(Revision tracking records)
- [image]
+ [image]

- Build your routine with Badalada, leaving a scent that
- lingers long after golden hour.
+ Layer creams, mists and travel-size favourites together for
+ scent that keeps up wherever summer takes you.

■ **TASK DETAILS**: What you return should be the records above, repeated exactly.

■ **TASK ANSWER**:
- [image]
+ [image]

- Build your routine with Badalada, leaving a scent that
- lingers long after golden hour.
+ Layer creams, mists and travel-size favourites together for
+ scent that keeps up wherever summer takes you.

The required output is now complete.